La FĂȘte de la Science





Bermouli makes waves!
The blue liquid (water saturated with salt) is denser than the other liquids (oil silicone). When the tube is tilted, the blue liquid “goes down” and the transparent liquid “goes up”. This relative movement of the two fluids is accompanied by the appearance of small waves to the interface. When two fluids (liquids of gas) in parallel move one with the other at different speeds, the interface which separates them can be unstable.

It is a consequence of the Bernoulli effect; when a fluid moves, the greater the speed, the weaker the pressure.

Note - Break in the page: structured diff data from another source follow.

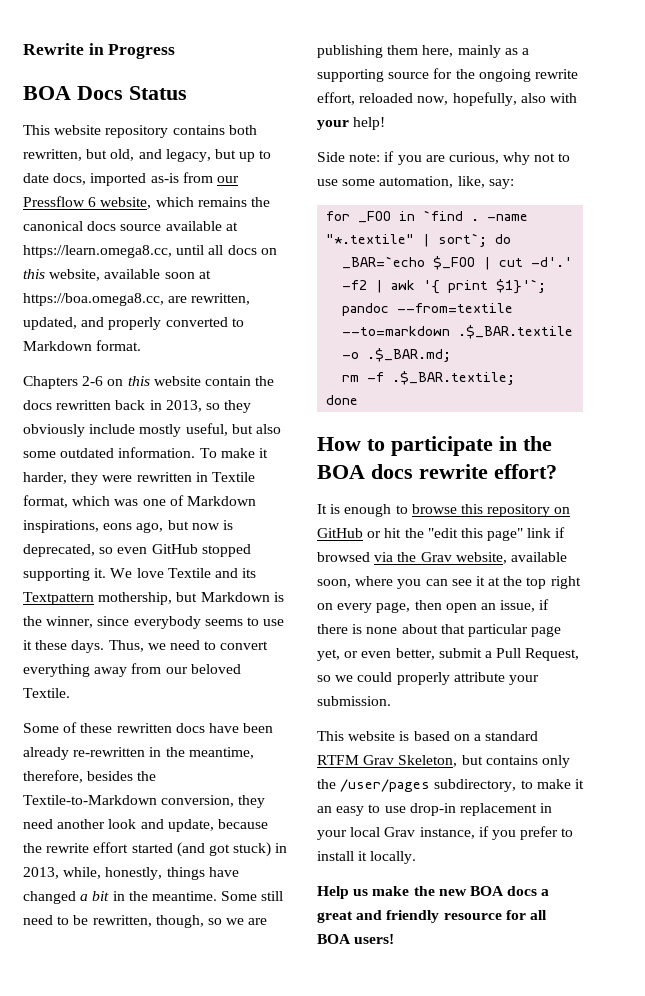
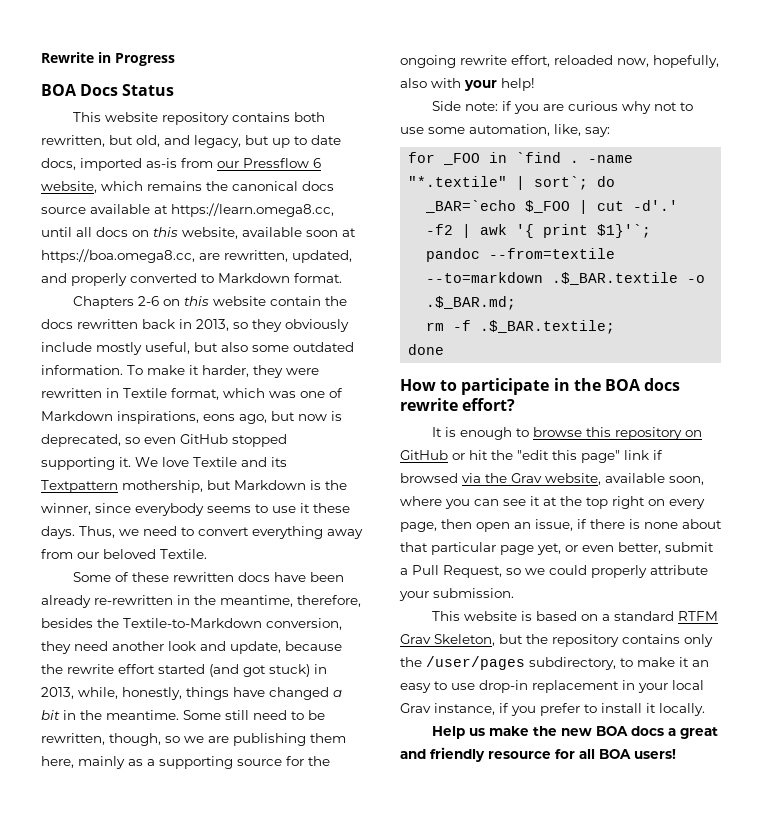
- Side note: if you are curious, why not to use some automation, like, say:
+ Side note: if you are curious why not to use some automation, like, say:
- This website is based on a standard RTFM Grav Skeleton, but contains only the /user/pages subdirectory, to make it an easy to use drop-in replacement in your local Grav instance, if you prefer to install it locally.
+ This website is based on a standard RTFM Grav Skeleton, but the repository contains only the /user/pages subdirectory, to make it an easy to use drop-in replacement in your local Grav instance, if you prefer to install it locally.

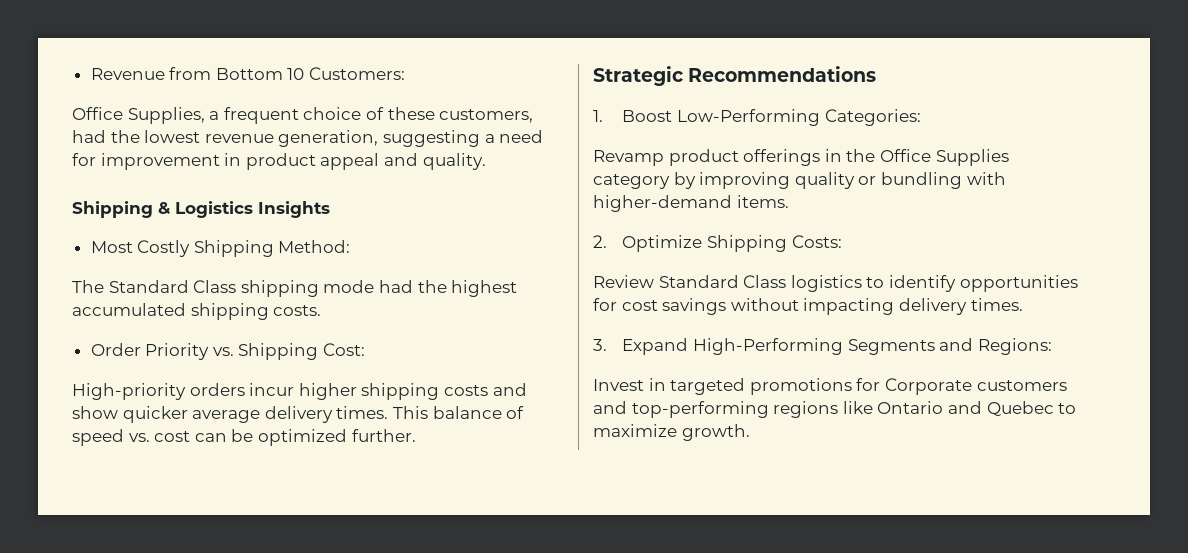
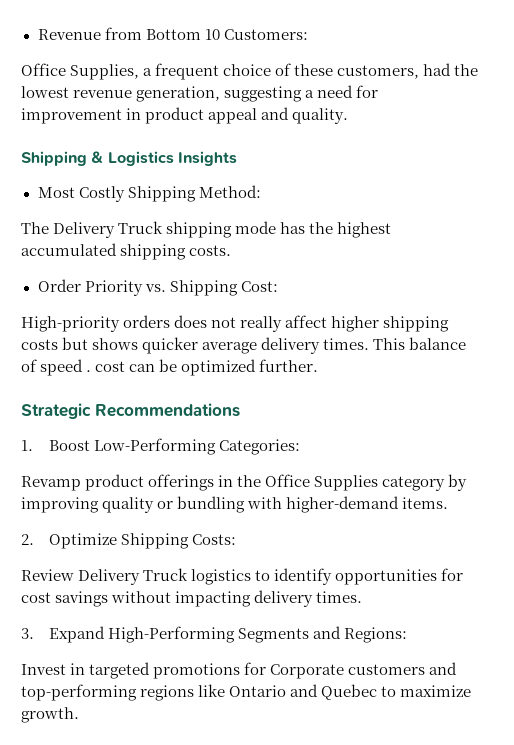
- The Standard Class shipping mode had the highest accumulated shipping costs.
+ The Delivery Truck shipping mode has the highest accumulated shipping costs.
- High-priority orders incur higher shipping costs and show quicker average delivery times.
+ High-priority orders does not really affect higher shipping costs but shows quicker average delivery times.
- This balance of speed vs. cost can be optimized further.
+ This balance of speed . cost can be optimized further.
- Review Standard Class logistics to identify opportunities for cost savings without impacting delivery times.
+ Review Delivery Truck logistics to identify opportunities for cost savings without impacting delivery times.

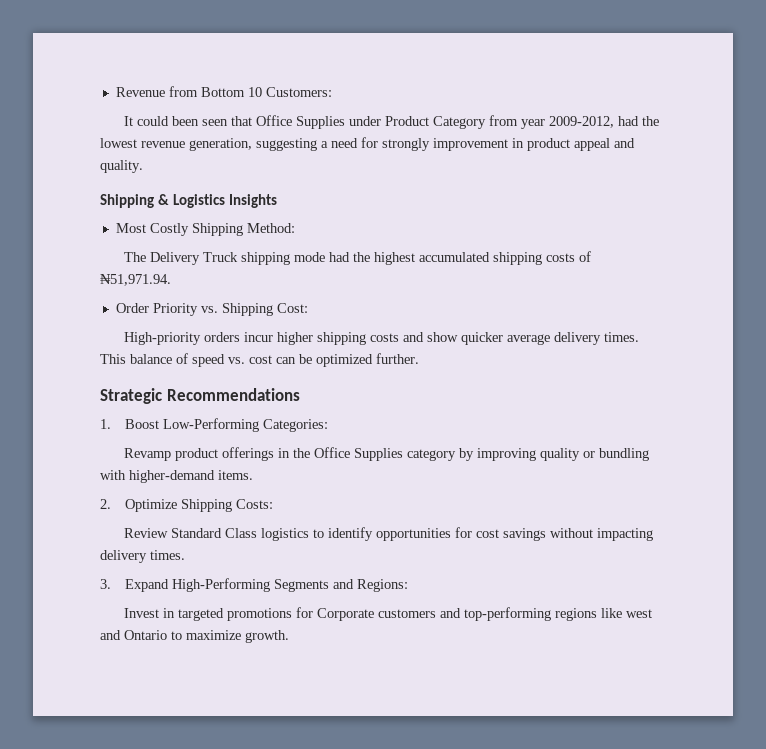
- Office Supplies, a frequent choice of these customers, had the lowest revenue generation, suggesting a need for improvement in product appeal and quality.
+ It could been seen that Office Supplies under Product Category from year 2009-2012, had the lowest revenue generation, suggesting a need for strongly improvement in product appeal and quality.
- The Delivery Truck shipping mode has the highest accumulated shipping costs.
+ The Delivery Truck shipping mode had the highest accumulated shipping costs of ₦51,971.94.
- High-priority orders does not really affect higher shipping costs but shows quicker average delivery times.
+ High-priority orders incur higher shipping costs and show quicker average delivery times.
- This balance of speed . cost can be optimized further.
+ This balance of speed vs. cost can be optimized further.
- Review Delivery Truck logistics to identify opportunities for cost savings without impacting delivery times.
+ Review Standard Class logistics to identify opportunities for cost savings without impacting delivery times.
- Invest in targeted promotions for Corporate customers and top-performing regions like Ontario and Quebec to maximize growth.
+ Invest in targeted promotions for Corporate customers and top-performing regions like west and Ontario to maximize growth.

Let us imagine wind blowing on the surface of a lake. If the surface of the water incidentally grows hollow somewhere, then the speed of the wind in the trough is weaker as the pressure is greater.

The air presses thus more on the water at the bottom of the trough than at the top of the bumps and the initial deformation is accentuated.

Fortunately, there are mechanisms which moderate this instability and prohibit that the waves do not become infinite… In particular, the interfacial tension prevents that the surface of separation of the two fluids increases too much and its force of gravity supports the horizontality of the interface.

The sky is blue!
What to do?
Put the lamp in front of the small tube, then in front of the big tube, and observe the change of the colour. Do it again and look now through the extremity of each tube. What is the colour of the lamp?
What we learn?
The light that comes from the Sun is a mix of colours: blue, yellow, green, red… the atmosphere of the Earth doesn’t entirely transmit all those colours and radiations. During daytime, part of the radiations is absorbed and diffused again: the blue colour is the most diffuxed one. It is the case in the whole atmosphere, and that is why the sky is blue.

In the evening, on the horizon, the light crosses a thicker layer of atmosphere. The blue colour does not reach us anymore, and the red one is still diffused. This sometimes happens also during the day, when the air is full of industrial dust in suspension which accentuates the phenomenon of diffusion.